We needed an AI that could write graded Chinese fiction — stories constrained to a specific HSK vocabulary level that still read like real literature. We assumed the hard part would be vocabulary control. We were wrong about almost everything.
The model with the tightest vocabulary compliance scored 10.5/30 on writing quality. The one that broke level most often scored 26.8 — including a perfect 30/30 that the reviewer said "reads like real Chinese children's literature." And the 4.5% vocabulary error rate we kept trying to fix? It turns out that's close to what second language acquisition research says is optimal for learning.
This article covers the full dataset. For how these findings shaped our production pipeline, see How We Built AI-Generated Graded Chinese Stories.
The Test
Seven Chinese LLMs generated multi-chapter stories at HSK 1, 3, 5, and 7 using identical outlines — same plot, same characters, same chapter structure. The only variable was the model.
We measured four things:
- Writing quality: 30-point rubric (characters, plot, pacing, naturalness, engagement, vocabulary — 5 points each), scored by Claude Sonnet
- Vocabulary compliance: percentage of above-level words, measured by jieba segmentation against the HSK 3.0 word list
- Length control: actual vs. target character count
- Generation speed: wall-clock time per story
Test stories ranged from a child losing a toy at the park (HSK 1, 2,000 characters) to a retired calligrapher finding a letter in an antique inkstone that reveals his teacher's secret (HSK 7, 8,000 characters).
Three Models That Couldn't Write Fiction
Before comparing quality, three models failed to produce usable output.
Kimi K2.5 (reasoning model) leaked thinking tokens into story content. In 35% of chapters, English planning text appeared mid-paragraph — "The user wants me to continue the story..." Its clean chapters scored ~17/30 versus K2's 26.8. It only supports temperature=1. Reasoning models are built to show their work — exactly what you don't want in fiction.

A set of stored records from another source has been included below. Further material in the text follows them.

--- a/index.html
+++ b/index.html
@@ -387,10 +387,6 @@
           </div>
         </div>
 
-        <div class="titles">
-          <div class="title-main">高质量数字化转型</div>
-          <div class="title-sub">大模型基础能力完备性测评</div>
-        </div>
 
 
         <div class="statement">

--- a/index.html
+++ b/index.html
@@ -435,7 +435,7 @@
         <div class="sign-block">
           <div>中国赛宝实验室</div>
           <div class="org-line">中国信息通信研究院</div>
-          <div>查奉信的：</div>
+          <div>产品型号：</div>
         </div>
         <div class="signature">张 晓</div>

GLM-4.7-Flash dumped English analysis blocks into the narrative, then degenerated into token repetition loops — one story repeated "地方, 地方, 地方..." for 10,000+ characters.
Step-3.5-Flash produced 13,412 characters of Chinese chain-of-thought reasoning ("好的,我现在需要处理这个写作任务...") where the first chapter should have been.

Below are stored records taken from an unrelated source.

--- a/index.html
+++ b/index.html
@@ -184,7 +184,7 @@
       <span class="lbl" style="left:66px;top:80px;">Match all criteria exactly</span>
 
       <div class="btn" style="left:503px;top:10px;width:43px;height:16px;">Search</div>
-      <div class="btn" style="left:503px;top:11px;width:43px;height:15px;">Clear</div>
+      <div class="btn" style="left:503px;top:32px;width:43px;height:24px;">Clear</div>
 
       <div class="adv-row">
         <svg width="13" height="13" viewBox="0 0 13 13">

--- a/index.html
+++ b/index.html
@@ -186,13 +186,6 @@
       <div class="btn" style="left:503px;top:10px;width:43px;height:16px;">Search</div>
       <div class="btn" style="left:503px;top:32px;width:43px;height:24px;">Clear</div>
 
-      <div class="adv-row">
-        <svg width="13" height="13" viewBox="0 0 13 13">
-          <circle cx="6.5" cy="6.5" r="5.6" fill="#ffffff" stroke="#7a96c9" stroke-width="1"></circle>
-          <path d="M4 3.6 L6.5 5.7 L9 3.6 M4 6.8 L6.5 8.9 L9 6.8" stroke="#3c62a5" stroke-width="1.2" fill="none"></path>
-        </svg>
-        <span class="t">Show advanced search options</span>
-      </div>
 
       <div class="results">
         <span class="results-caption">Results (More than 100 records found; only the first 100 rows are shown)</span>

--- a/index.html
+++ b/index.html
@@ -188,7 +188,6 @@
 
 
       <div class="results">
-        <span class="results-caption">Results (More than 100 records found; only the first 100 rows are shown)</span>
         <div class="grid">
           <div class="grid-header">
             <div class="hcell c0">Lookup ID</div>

All three share a pattern: models optimized for reasoning struggle with sustained creative output. They plan instead of writing.
The Scoreboard
Writing quality (out of 30):
| Model | HSK 1 | HSK 3 | HSK 5 | HSK 7 | Average |
|---|---|---|---|---|---|
| Kimi K2 | 30 | 21 | 29 | 27 | 26.8 |
| DeepSeek V3.2 | 24 | 28 | 25 | 27 | 26.0 |
| Doubao Seed 2.0 Pro | 22 | 25 | 24 | 23 | 23.5 |
| Doubao Seed 2.0 Mini | 15 | 17 | 20 | 19 | 17.8 |
| Gemini 2.5 Flash | 18 | 17 | 12 | 6 | 13.3 |
| Qwen 3.5 Plus | 7 | 14 | 12 | 9 | 10.5 |
Kimi K2 and DeepSeek V3.2 are the clear top tier. Gemini and Qwen collapse at higher levels — Gemini's HSK 7 scored 6/30, Qwen's HSK 1 scored 7/30.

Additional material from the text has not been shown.